* Stored data
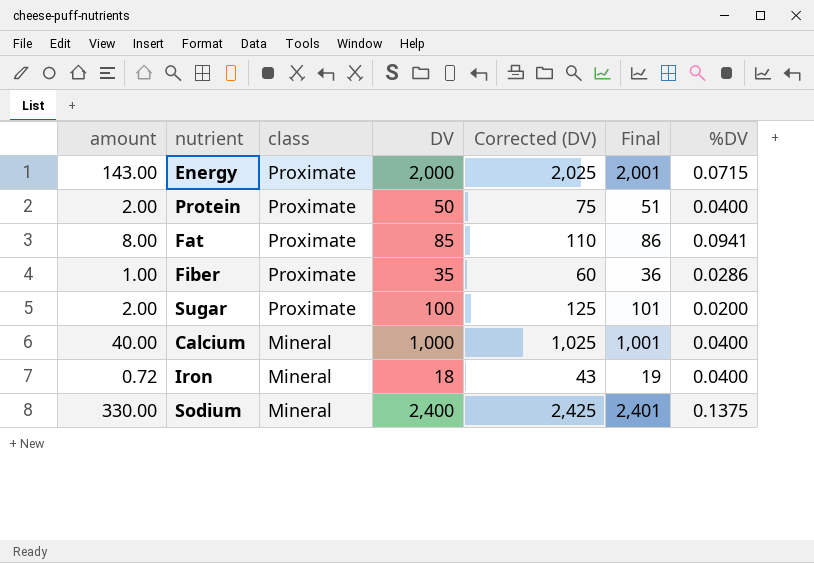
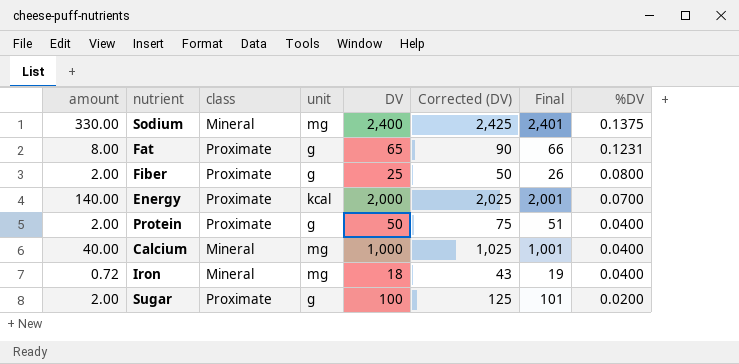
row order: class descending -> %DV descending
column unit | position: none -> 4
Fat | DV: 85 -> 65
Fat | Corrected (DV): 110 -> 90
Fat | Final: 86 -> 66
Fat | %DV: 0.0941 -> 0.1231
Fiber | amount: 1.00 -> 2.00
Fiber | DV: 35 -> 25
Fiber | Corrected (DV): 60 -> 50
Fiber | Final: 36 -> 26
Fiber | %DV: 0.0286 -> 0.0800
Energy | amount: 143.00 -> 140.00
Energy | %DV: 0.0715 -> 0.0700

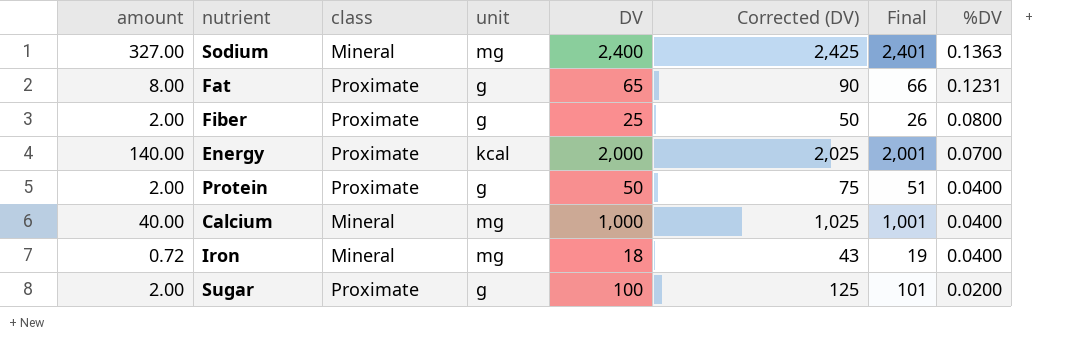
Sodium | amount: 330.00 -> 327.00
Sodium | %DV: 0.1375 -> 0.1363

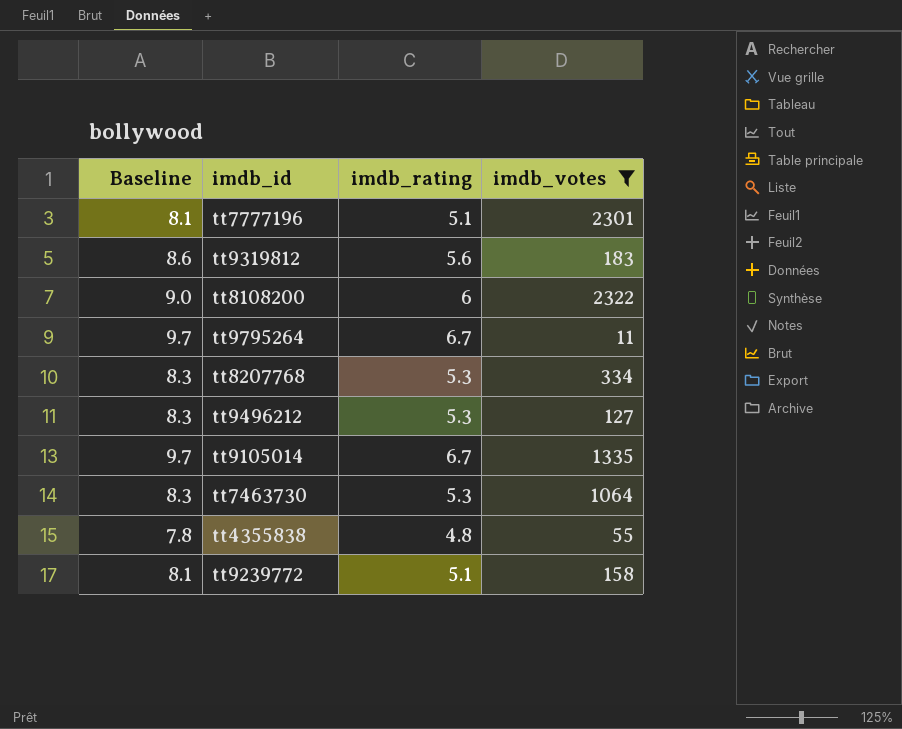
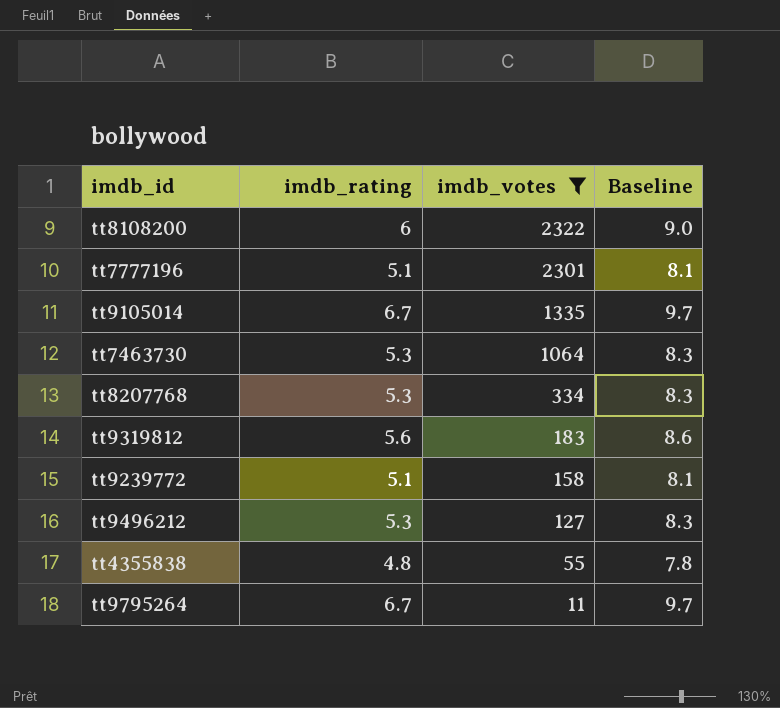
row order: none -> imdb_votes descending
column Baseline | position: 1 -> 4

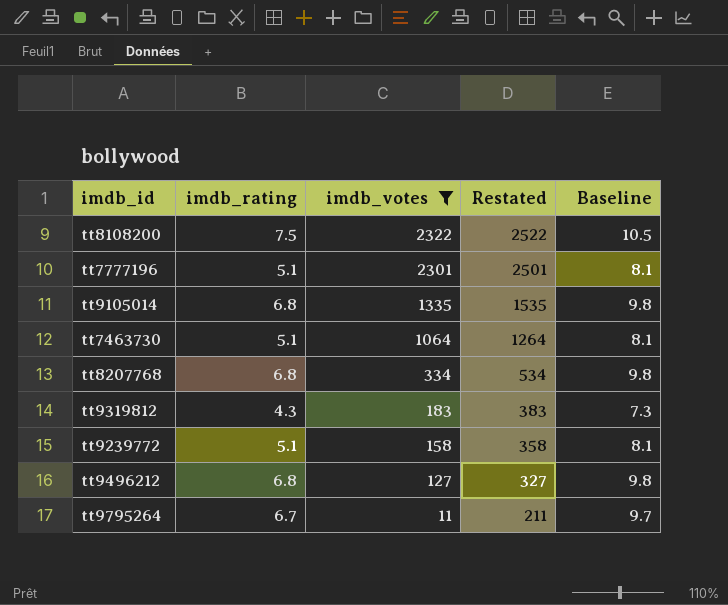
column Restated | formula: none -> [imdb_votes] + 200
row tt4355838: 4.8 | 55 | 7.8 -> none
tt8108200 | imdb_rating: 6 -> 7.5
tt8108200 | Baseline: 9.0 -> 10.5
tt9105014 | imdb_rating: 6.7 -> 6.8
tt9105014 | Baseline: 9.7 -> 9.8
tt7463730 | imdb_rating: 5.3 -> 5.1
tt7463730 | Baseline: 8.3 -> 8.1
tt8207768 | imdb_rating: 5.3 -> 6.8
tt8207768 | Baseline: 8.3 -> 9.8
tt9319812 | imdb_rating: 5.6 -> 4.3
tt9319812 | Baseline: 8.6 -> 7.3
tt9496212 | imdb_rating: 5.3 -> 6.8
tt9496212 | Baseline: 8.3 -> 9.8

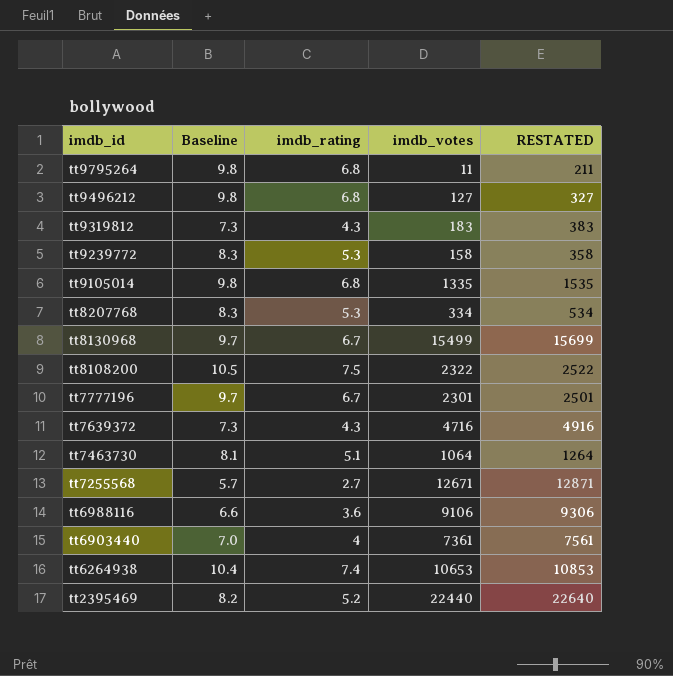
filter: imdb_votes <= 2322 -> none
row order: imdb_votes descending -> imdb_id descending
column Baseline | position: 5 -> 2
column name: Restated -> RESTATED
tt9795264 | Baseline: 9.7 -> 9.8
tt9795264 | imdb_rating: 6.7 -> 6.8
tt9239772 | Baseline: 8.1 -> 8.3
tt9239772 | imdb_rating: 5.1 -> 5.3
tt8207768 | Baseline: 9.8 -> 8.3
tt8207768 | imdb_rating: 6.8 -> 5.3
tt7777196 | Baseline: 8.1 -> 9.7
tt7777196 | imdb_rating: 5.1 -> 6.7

* What to do
Copy exactly the lines from the first line of the records above through the line with "row order: none -> imdb_votes descending", both included, and nothing else. Pictures stay out.

* Solution to the problem
row order: class descending -> %DV descending
column unit | position: none -> 4
Fat | DV: 85 -> 65
Fat | Corrected (DV): 110 -> 90
Fat | Final: 86 -> 66
Fat | %DV: 0.0941 -> 0.1231
Fiber | amount: 1.00 -> 2.00
Fiber | DV: 35 -> 25
Fiber | Corrected (DV): 60 -> 50
Fiber | Final: 36 -> 26
Fiber | %DV: 0.0286 -> 0.0800
Energy | amount: 143.00 -> 140.00
Energy | %DV: 0.0715 -> 0.0700

Sodium | amount: 330.00 -> 327.00
Sodium | %DV: 0.1375 -> 0.1363

row order: none -> imdb_votes descending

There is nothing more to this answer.